Additional information on the idea was not released by the administration led by Osama Hamad, a challenger to the internationally acknowledged Tripoli-based government.

However, it is uncertain if Hamad’s government would be able to carry out the plan in the divided nation.

According to the Global Petrol Prices online tracker, a litre of gasoline costs just 0.150 Libyan dinars ($0.03) in OPEC member Libya, making it the second-cheapest in the world.

Following an uprising against former ruler Muammar Gaddafi in 2011, smuggling networks have thrived in the ensuing political unrest and armed fighting.

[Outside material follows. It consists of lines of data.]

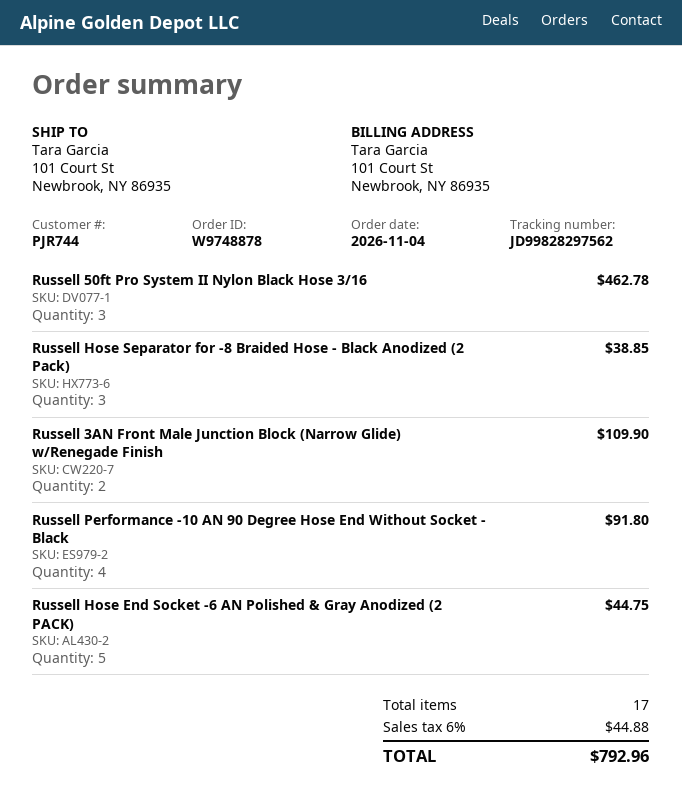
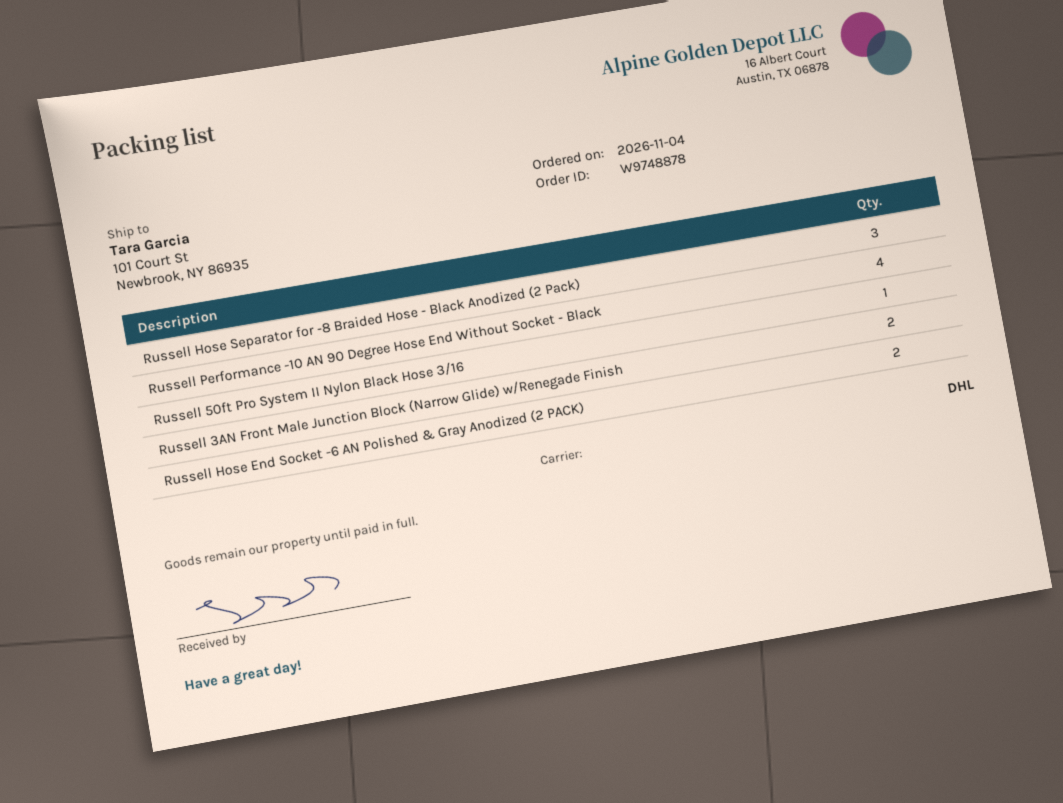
Russell 50ft Pro System II Nylon Black Hose 3/16: 3 -> 1
Russell Hose End Socket -6 AN Polished & Gray Anodized (2 PACK): 5 -> 2

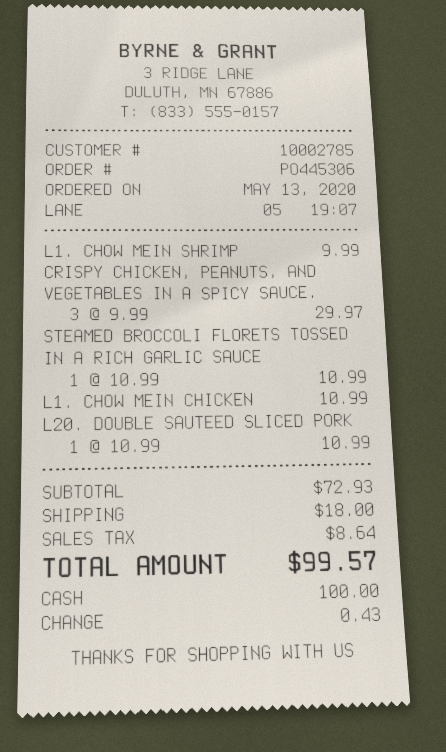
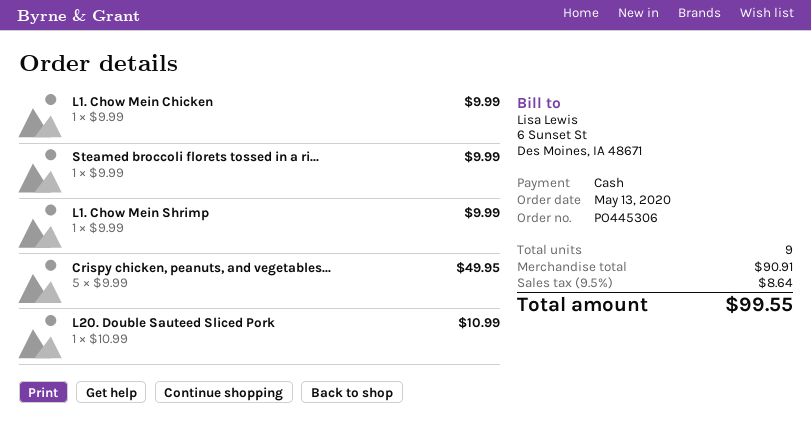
CRISPY CHICKEN, PEANUTS, AND VEGETABLES IN A SPICY SAUCE.: 3 x 9.99 = 29.97 -> 5 x 9.99 = 49.95
STEAMED BROCCOLI FLORETS TOSSED IN A RICH GARLIC SAUCE: 1 x 10.99 = 10.99 -> 1 x 9.99 = 9.99
L1. CHOW MEIN CHICKEN: 1 x 10.99 = 10.99 -> 1 x 9.99 = 9.99
subtotal: 72.93 -> 90.91
shipping: 18.00 -> none
total: 99.57 -> 99.55

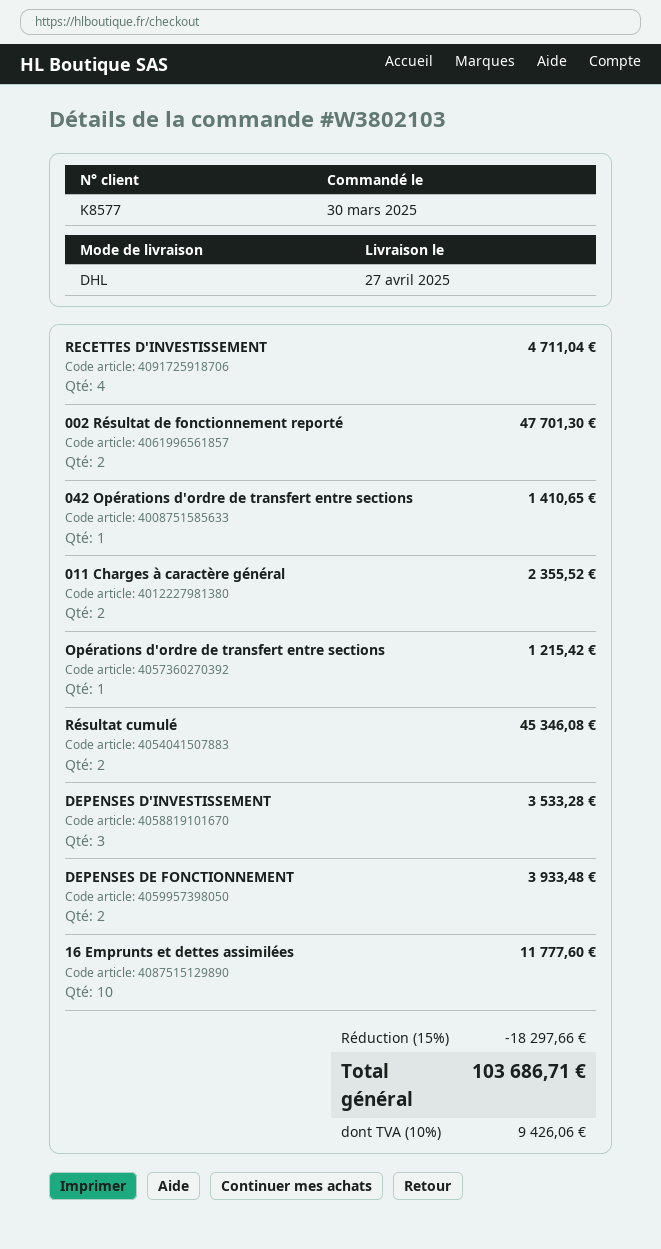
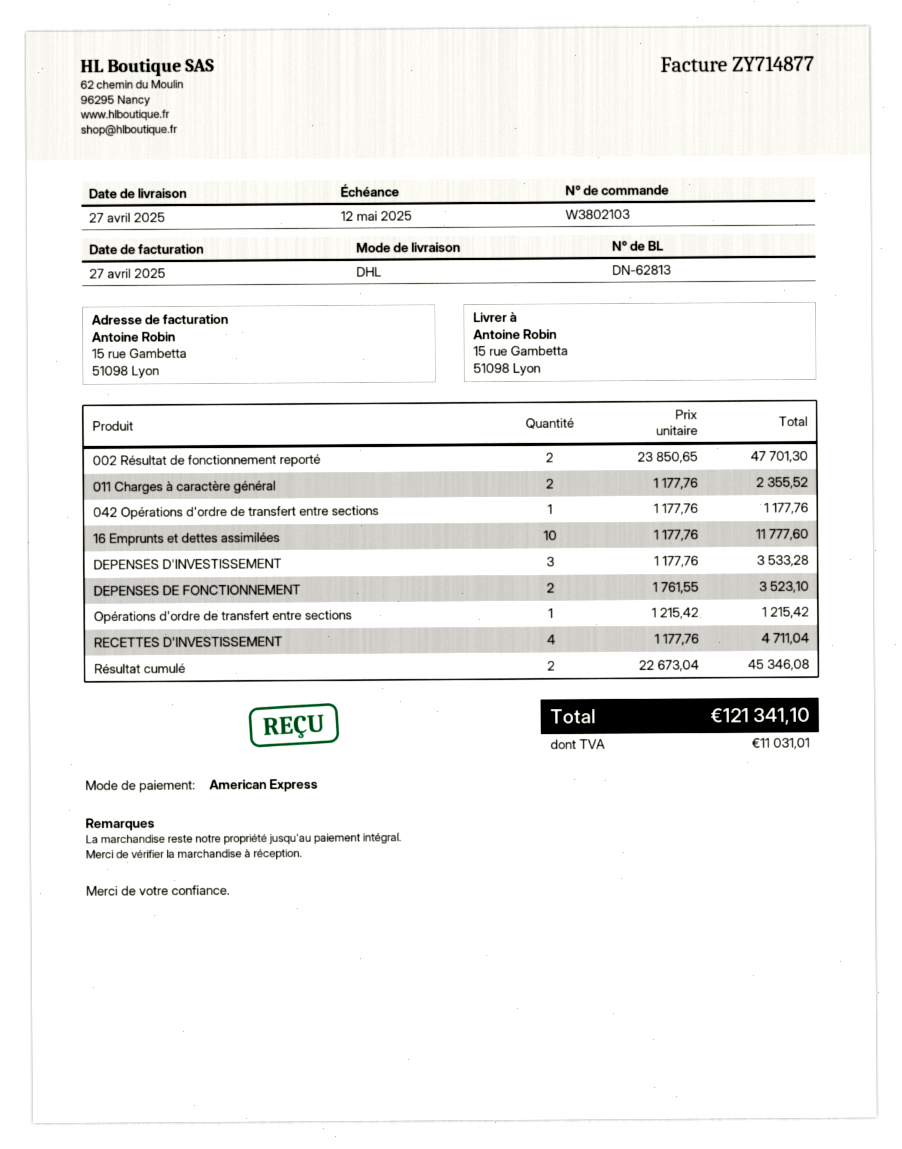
042 Opérations d'ordre de transfert entre sections: 1 for 1410.65 -> 1 for 1177.76
DEPENSES DE FONCTIONNEMENT: 2 for 3933.48 -> 2 for 3523.10
discount: 15% = 18297.66 -> none
tax: 9426.06 -> 11031.01
total: 103686.71 -> 121341.10

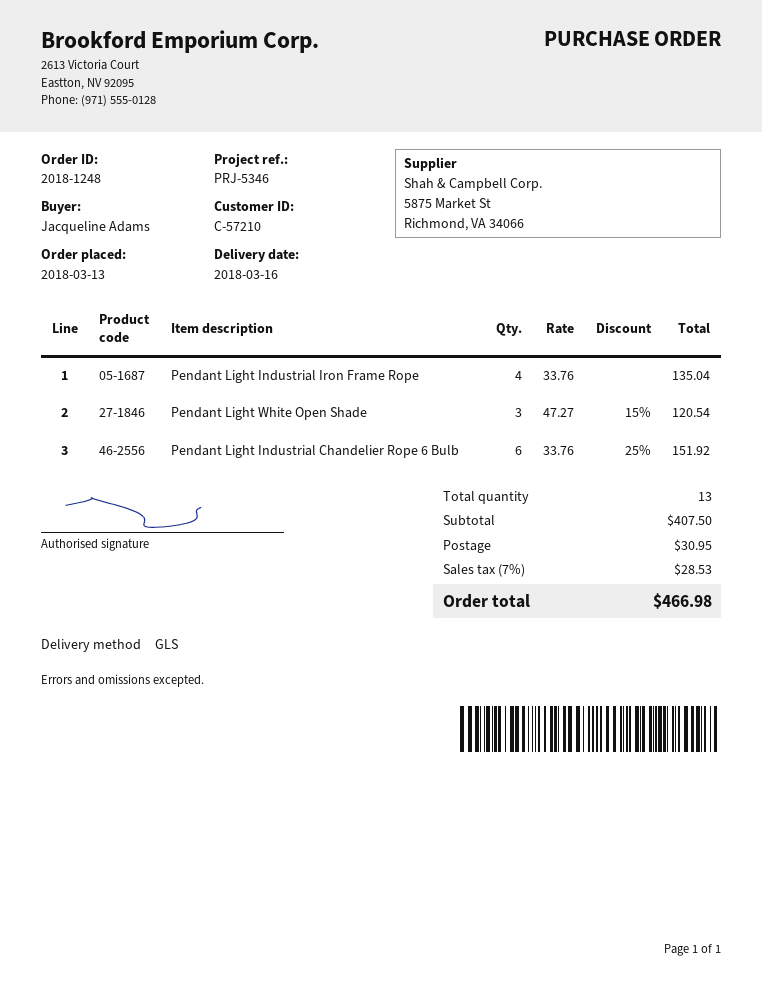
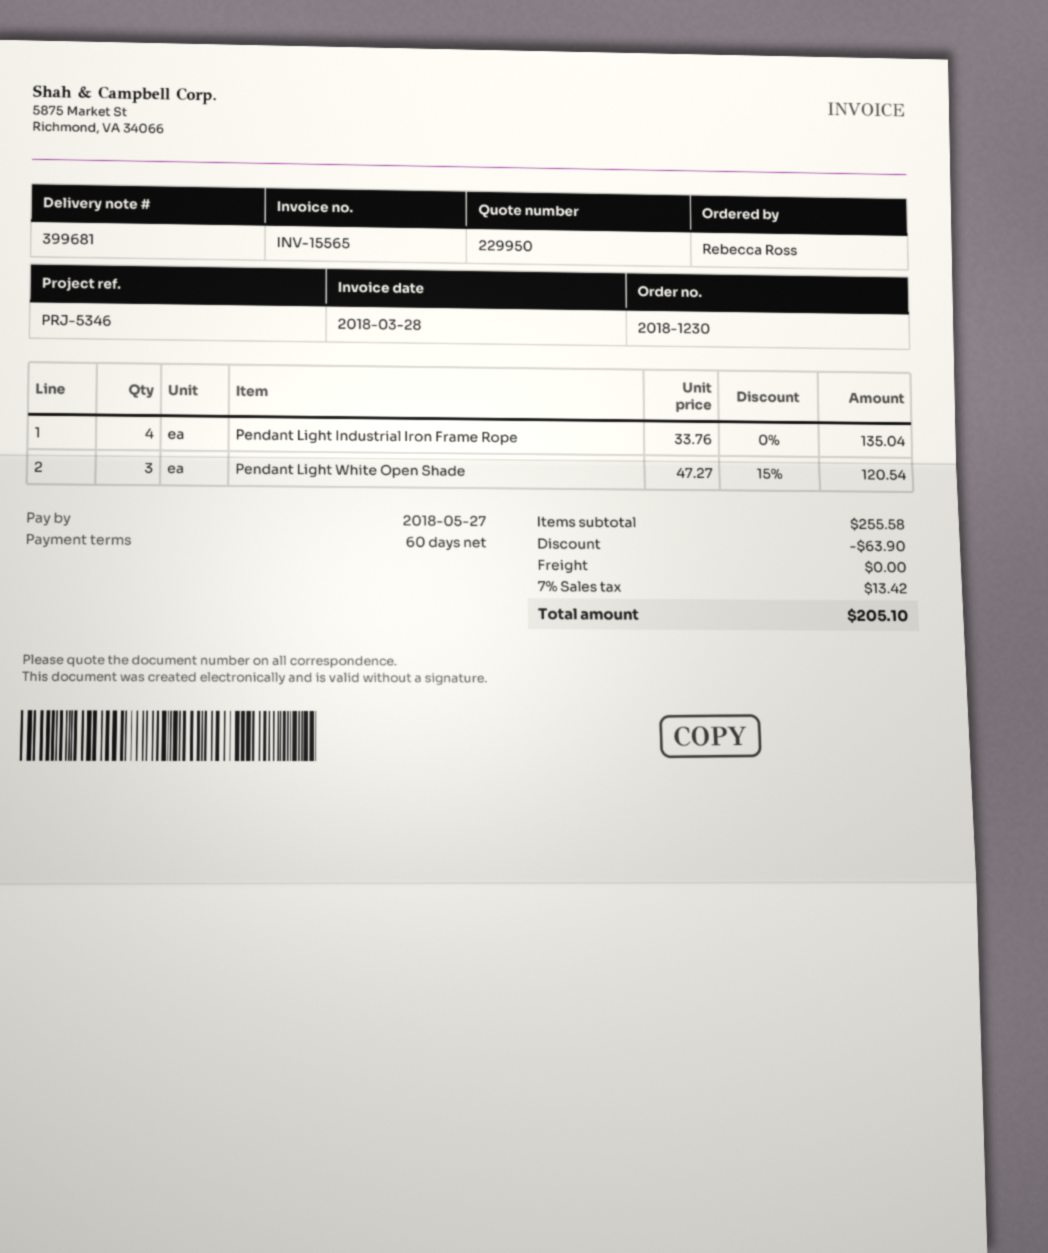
order number: 2018-1248 -> 2018-1230
ordered by: Jacqueline Adams -> Rebecca Ross
Pendant Light Industrial Chandelier Rope 6 Bulb: 6 x 33.76 - 25% = 151.92 -> none
subtotal: 407.50 -> 255.58
discount: none -> 63.90
shipping: 30.95 -> 0.00
tax: 7% = 28.53 -> 7% = 13.42
total: 466.98 -> 205.10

In 2014, conflicting eastern and western governments separated the nation.

A World Bank analysis estimates that the annual value of fuel smuggling from Libya is at least $5 billion.

In a meeting with Mari Barrasi, the deputy governor of the Central Bank of Libya (CBL), located in Tripoli, and four members of the bank’s board of directors, Hamad in Benghazi supported the idea of removing subsidies.

The CBL’s Benghazi branch offices served as the venue for the conference.

The eastern parliament appointed Hamad in 2023 to succeed Abdulhamid Dbeibah, who had been put in position in 2021 under a U.N.-backed procedure that the parliament said had lost its legitimacy.

Dbeibah, who is located in Tripoli, stated in January that he will conduct a public poll on the topic of eliminating gasoline subsidies, but he hasn’t done anything about it since.

According to CBL figures, gasoline subsidies cost 12.8 billion Libyan dinars between January and November of this year. 4.8 Libyan dinars to $1 is the official exchange rate.